Satria mengempaskan kemeja Kanaya dari wajahnya dengan kesal. “Tapi dada kamu—”
“Please, deh, Sat! Tanktop aku masih jauh lebih tertutup dibanding cewek-cewek itu, ya!” Kanaya menunjuk gerombolan cewek-cewek berbikini di kejauhan. “Dan aku pakai hot pants sepaha,” gerutunya sambil buru-buru melepas dan melempar celana kulotnya ke pasir. “Se-pa-ha, loh! Nih, lihat! Bukan kancut segitiga kayak mereka.”
Satria menggeram kesal. Tidak terima dengan tatapan sinis Kanaya yang begitu menantangnya. Tanpa aba-aba, Satria segera melepas kaus putihnya dan membuangnya ke sembarang arah. Mendapati Kanaya terkesiap hingga bola mata gadis itu melebar melihatnya bertelanjang dada, Satria tersenyum miring. Balas menggoda sekalian.
Kanaya mengumpat dalam hati begitu melihat betapa seksinya Satria bertelanjang dada di hadapannya. Ini bukan kali pertama Kanaya melihat Satria topless, tetapi sejak kapan tubuh Satria jadi seatletis ini? Apa selama ini ia terlalu banyak menghabiskan waktu di kantor sampai tidak lagi memperhatikan sahabatnya berhasil merawat diri dengan baik? Meskipun tidak sekotak-kotak para bintang iklan susu L-Men, perut Satria cukup rata dan sixpack-nya nyaris sempurna.
Tanpa sadar, Kanaya menatap Satria dengan tatapan penuh damba, mulut menganga, dan jantung berdebar kencang membayangkan rasanya menyentuh dada dan perut Satria yang tampak liat. Yakin, nih, dengan tubuh seseksi ini, Satria masih jomlo dan malah memilih menikah dengannya—sahabat kecil Satria yang tidak punya keindahan dari sisi mana pun sebagai perempuan? Jangankan berdandan, mandi saja Kanaya jarang-jarang.

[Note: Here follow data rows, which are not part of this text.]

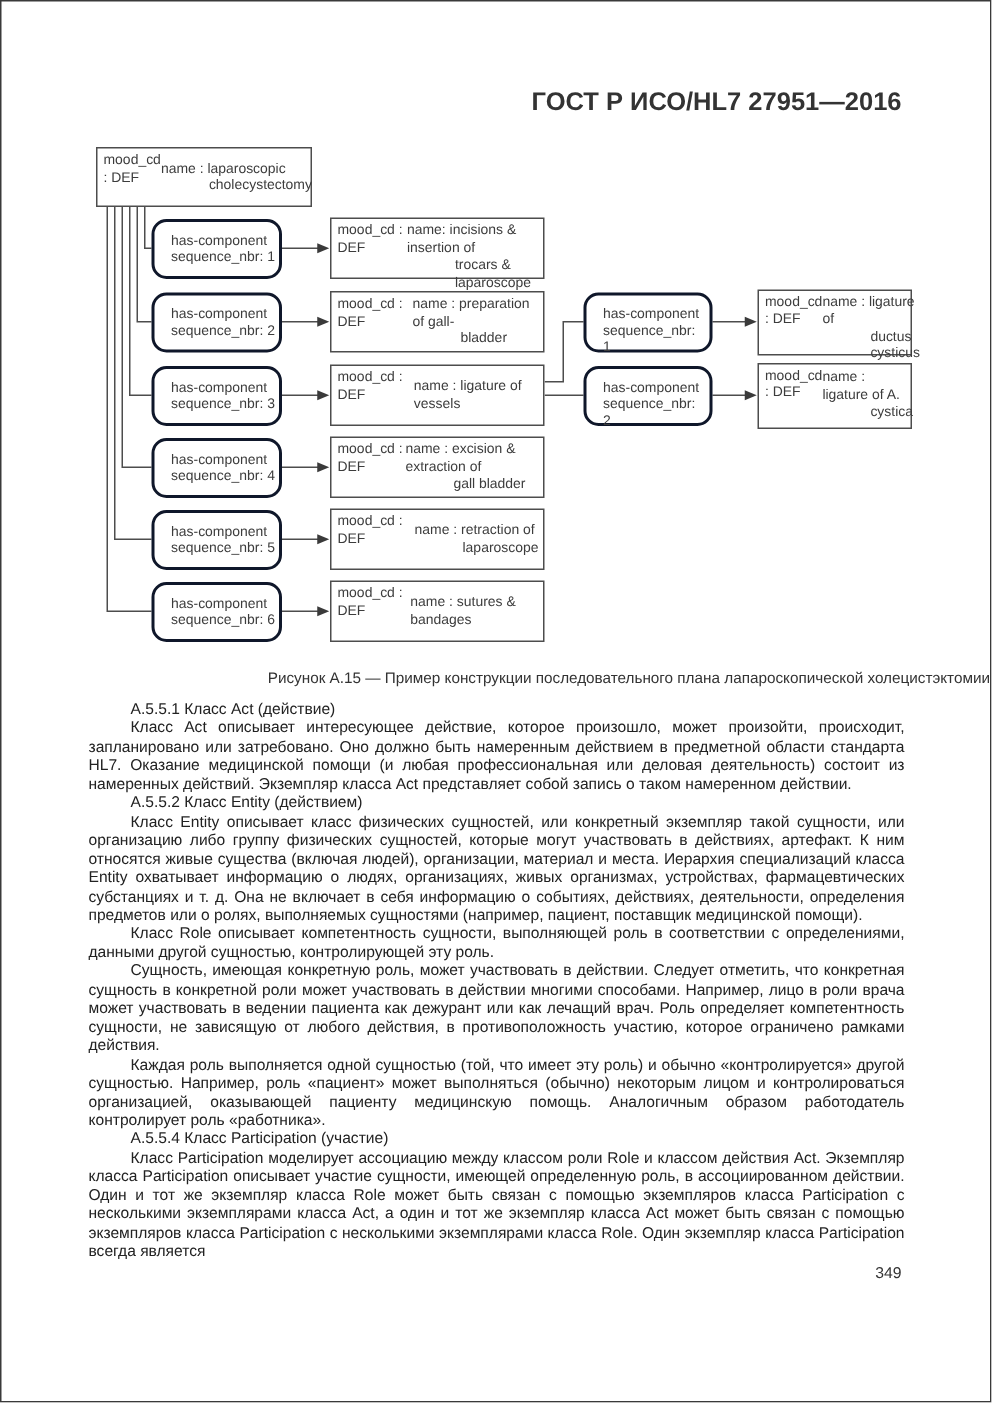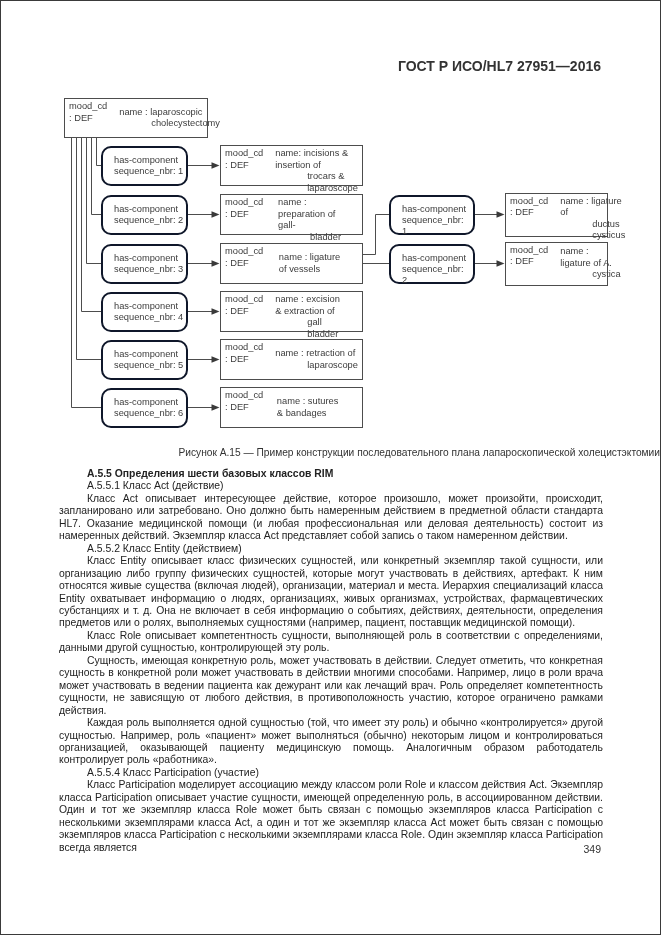--- a/index.html
+++ b/index.html
@@ -2,30 +2,30 @@
 <html><head>
 <meta charset="utf-8">
 <style>
   html,body { margin:0; padding:0; background:#e8e8e8; }
   .page {
     position:relative; width:659px; height:933px; margin:0 auto;
     background:#ffffff; border:1px solid #3a3a3a; overflow:hidden;
     font-family:"Liberation Sans", sans-serif; color:#2a2a2a;
   }
   
-  .running-header { position:absolute; top:57px; right:59px; font-size:14px; font-weight:bold; color:#333; }
+  .running-header { position:absolute; top:57px; right:59px; font-size:17px; font-weight:bold; color:#333; }
   
   .diagram { position:absolute; left:0; top:0; width:661px; height:440px; }
   .connectors { position:absolute; left:0; top:0; }
   .dbox {
     position:absolute; box-sizing:border-box; background:#fff;
     border:1px solid #4d4d4d; font-size:9.3px; line-height:11.5px; color:#3c3c3c;
     display:flex; flex-direction:row; padding:2px 3px 2px 4px;
   }
-  .dbox .nmwrap { margin:auto 12px; }
+  .dbox .nmwrap { margin:auto 0; }
   .dbox .nm2 { padding-left:32px; }
   .dbox .nm2:empty { display:none; }
   .relbox {
     position:absolute; box-sizing:border-box; background:#fff;
     border:2px solid #0f172a; border-radius:10px; font-size:9.3px; line-height:11px;
     color:#3c3c3c; display:flex; flex-direction:column; justify-content:space-between;
     padding:7px 2px 7px 11px; width:87px; height:40px; left:100px;
   }
   .actcol { left:219px; width:143px; height:41px; }
   .subact { left:504px; width:103px; height:44px; }
@@ -176,21 +176,20 @@
       <div class="nmwrap">
         <div class="nm1">name : ligature of A.</div>
         <div class="nm2">cystica</div>
       </div>
     </div>
   </div>
 
   <div class="caption">Рисунок А.15 — Пример конструкции последовательного плана лапароскопической холецистэктомии</div>
 
   <div class="bodytext">
-    <p class="hd">А.5.5 Определения шести базовых классов RIM</p>
     <p>А.5.5.1 Класс Act (действие)</p>
     <p>Класс Act описывает интересующее действие, которое произошло, может произойти, происходит, запланировано или затребовано. Оно должно быть намеренным действием в предметной области стандарта HL7. Оказание медицинской помощи (и любая профессиональная или деловая деятельность) состоит из намеренных действий. Экземпляр класса Act представляет собой запись о таком намеренном действии.</p>
     <p>А.5.5.2 Класс Entity (действием)</p>
     <p>Класс Entity описывает класс физических сущностей, или конкретный экземпляр такой сущности, или организацию либо группу физических сущностей, которые могут участвовать в действиях, артефакт. К ним относятся живые существа (включая людей), организации, материал и места. Иерархия специализаций класса Entity охватывает информацию о людях, организациях, живых организмах, устройствах, фармацевтических субстанциях и т. д. Она не включает в себя информацию о событиях, действиях, деятельности, определения предметов или о ролях, выполняемых сущностями (например, пациент, поставщик медицинской помощи).</p>
     <p>Класс Role описывает компетентность сущности, выполняющей роль в соответствии с определениями, данными другой сущностью, контролирующей эту роль.</p>
     <p>Сущность, имеющая конкретную роль, может участвовать в действии. Следует отметить, что конкретная сущность в конкретной роли может участвовать в действии многими способами. Например, лицо в роли врача может участвовать в ведении пациента как дежурант или как лечащий врач. Роль определяет компетентность сущности, не зависящую от любого действия, в противоположность участию, которое ограничено рамками действия.</p>
     <p>Каждая роль выполняется одной сущностью (той, что имеет эту роль) и обычно «контролируется» другой сущностью. Например, роль «пациент» может выполняться (обычно) некоторым лицом и контролироваться организацией, оказывающей пациенту медицинскую помощь. Аналогичным образом работодатель контролирует роль «работника».</p>
     <p>А.5.5.4 Класс Participation (участие)</p>
     <p>Класс Participation моделирует ассоциацию между классом роли Role и классом действия Act. Экземпляр класса Participation описывает участие сущности, имеющей определенную роль, в ассоциированном действии. Один и тот же экземпляр класса Role может быть связан с помощью экземпляров класса Participation с несколькими экземплярами класса Act, а один и тот же экземпляр класса Act может быть связан с помощью экземпляров класса Participation с несколькими экземплярами класса Role. Один экземпляр класса Participation всегда является</p>
   </div>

Namun, sedetik kemudian Kanaya tersadar telah melakukan kesalahan fatal—menatap Satria tanpa berkedip macam ABG labil baru pertama kali lihat cowok tidak pakai baju. Belum sempat ia memalingkan wajah dan menetralkan ekspresi mupengnya, Kanaya memekik keras saat tiba-tiba tubuhnya seperti melayang. Satria meraih punggung dan belakang lututnya, lalu menggendongnya tanpa izin dan dengan kurang ajar, pria itu membawanya ke tengah laut mengejar ombak.
“Satria, kamu mau ngapain? Turunin aku nggak!” teriak Kanaya panik. Buru-buru ia mengalungkan kedua tangannya di leher Satria saking takut terjatuh.
Satria tersenyum jail. Wajahnya mendekat dan berbisik di telinga Kanaya, “Nggak! Kamu boleh kok pakai tanktop dan hot pants, tapi ... di dalam laut.”
“Hah? Kamu mau tenggelemin aku ke laut? Gila kamu!”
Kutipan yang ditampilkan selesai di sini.